Fruits contain vast amounts like minerals and vitamins. this can be included as a healthy part of a meal or snack. They’re packed with fiber, potassium, and magnesium and are typically low in fat.

Diet with fruits includes one medium fruit, 1/2 cup fresh, frozen or canned fruit, or 4 ounces of juice…

4. Dairy: 2 to 3 servings a day

The dairy products that you choose should be low fat or fat-free like low-fat Milk, yogurt, cheese, and other dairy products. Dairy contains high amounts of calcium and vitamin D that helps in maintaining strong bones.

Dairy products intact can include 1 cup skim or 1 percent milk, 1 cup low-fat yogurt, or 1 1/2 ounces part-skim cheese.

5. Meat, poultry, and fish: 6 one-ounce servings or fewer a day

Meat can be a rich source of protein, B vitamins, iron, and zinc. Choose lean varieties and aim for no more than 6 one-ounce servings a day. Cutting back on your meat portion will allow room for more vegetables.

This diet includes 1 egg or 1 ounce of cooked meat, poultry or fish.

6.Nuts, seeds, and legumes: 4 to 5 servings a week

Serving sizes are small and are intended to be consumed only a few times a week because these foods are higher in calories. these food include Almonds, sunflower seeds, kidney beans, peas, lentils

These foods are a good source of magnesium, potassium, and protein and also full of fiber, phytochemicals that may protect against cancer.

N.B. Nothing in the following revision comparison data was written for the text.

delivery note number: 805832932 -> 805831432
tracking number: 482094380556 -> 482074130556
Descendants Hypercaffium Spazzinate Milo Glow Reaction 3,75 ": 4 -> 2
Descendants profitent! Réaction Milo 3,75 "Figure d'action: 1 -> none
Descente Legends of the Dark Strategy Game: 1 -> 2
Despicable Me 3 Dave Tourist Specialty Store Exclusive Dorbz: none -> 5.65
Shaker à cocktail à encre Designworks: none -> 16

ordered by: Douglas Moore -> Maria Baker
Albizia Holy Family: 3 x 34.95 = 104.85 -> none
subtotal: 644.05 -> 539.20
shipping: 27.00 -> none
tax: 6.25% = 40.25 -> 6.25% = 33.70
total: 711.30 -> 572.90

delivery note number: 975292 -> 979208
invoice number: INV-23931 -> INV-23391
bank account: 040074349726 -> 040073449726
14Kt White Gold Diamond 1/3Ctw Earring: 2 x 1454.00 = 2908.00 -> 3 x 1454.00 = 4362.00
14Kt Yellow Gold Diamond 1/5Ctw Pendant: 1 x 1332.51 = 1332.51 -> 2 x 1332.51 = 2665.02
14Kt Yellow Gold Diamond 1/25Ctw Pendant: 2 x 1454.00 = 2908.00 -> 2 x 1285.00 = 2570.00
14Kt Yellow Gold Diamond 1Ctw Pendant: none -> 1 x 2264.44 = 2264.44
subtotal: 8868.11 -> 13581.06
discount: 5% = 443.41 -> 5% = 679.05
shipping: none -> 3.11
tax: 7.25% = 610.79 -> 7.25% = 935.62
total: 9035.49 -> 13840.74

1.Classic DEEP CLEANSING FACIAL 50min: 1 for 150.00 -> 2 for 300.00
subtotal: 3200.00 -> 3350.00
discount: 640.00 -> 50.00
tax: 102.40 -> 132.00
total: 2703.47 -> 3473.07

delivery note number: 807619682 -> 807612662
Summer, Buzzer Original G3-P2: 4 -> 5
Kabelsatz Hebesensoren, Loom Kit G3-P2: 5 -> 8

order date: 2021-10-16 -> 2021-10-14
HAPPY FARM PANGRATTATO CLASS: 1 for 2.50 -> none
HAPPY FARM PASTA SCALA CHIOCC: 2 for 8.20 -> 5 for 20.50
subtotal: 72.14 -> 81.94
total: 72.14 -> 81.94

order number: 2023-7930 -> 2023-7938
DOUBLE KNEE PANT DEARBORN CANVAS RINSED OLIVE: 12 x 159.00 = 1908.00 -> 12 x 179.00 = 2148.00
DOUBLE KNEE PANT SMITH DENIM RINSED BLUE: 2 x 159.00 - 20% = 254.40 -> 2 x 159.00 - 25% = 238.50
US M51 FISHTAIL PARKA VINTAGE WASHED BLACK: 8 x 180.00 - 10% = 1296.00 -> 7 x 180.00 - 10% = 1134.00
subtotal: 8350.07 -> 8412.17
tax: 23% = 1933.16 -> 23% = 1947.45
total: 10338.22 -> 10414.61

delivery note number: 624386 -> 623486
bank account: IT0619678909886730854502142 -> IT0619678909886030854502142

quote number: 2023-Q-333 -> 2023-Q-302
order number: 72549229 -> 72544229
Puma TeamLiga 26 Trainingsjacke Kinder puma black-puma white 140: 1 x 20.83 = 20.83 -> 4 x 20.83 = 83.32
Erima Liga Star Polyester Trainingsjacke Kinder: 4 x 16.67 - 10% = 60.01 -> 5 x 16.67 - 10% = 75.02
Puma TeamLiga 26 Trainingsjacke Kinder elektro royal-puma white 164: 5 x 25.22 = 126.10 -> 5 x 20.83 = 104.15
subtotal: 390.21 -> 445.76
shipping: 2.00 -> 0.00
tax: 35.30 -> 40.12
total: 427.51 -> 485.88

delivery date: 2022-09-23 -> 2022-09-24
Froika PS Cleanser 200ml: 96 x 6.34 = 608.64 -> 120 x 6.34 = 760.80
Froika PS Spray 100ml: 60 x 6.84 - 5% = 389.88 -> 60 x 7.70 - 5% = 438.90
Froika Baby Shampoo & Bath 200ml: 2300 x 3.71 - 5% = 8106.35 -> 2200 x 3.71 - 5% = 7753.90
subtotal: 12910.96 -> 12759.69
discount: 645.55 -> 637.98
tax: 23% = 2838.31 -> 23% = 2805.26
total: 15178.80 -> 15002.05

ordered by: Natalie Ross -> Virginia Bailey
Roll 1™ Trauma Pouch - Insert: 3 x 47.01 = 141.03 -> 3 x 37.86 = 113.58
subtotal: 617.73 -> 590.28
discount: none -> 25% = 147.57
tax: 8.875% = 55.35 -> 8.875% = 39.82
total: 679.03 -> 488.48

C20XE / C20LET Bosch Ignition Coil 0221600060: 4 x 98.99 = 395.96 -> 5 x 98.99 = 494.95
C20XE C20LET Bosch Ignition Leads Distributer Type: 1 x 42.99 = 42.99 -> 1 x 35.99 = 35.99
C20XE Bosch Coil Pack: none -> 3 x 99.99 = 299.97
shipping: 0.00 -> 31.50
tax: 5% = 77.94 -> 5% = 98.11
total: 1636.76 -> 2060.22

Diet with legumes and nuts include cup nuts, 2 tablespoons seeds or nut butter, or 1/2 cup cooked beans or peas.

7.Fats and oils: 2 to 3 servings a day

DASH diet limits the total amount of fat to be less than 30 % of daily calories from the fat. An increase in the amount of fat can cause various health issues like heart disease, diabetes, and obesity.

The diet includes one serving include 1 teaspoon soft margarine, 1 tablespoon mayonnaise or 2 tablespoons salad dressing.

8.Sweets: 5 servings or fewer a week

Taking a limited amount of sweet is of no wrong in the DASH Diet. Artificial sweeteners such as aspartame (NutraSweet, Equal) and sucralose (Splenda) may help satisfy your sweet tooth while sparing the sugar

Sweet serving includes 1 tablespoon sugar, jelly or jam, 1/2 cup sorbet, or 1 cup lemonade.

Alcohol and Caffeine

Drinking too much alcohol and caffeine-containing drinks (coffee and tea) increases blood pressure. As per American society the recommended uptake of alcohol no more than two drinks a day and women to one or less.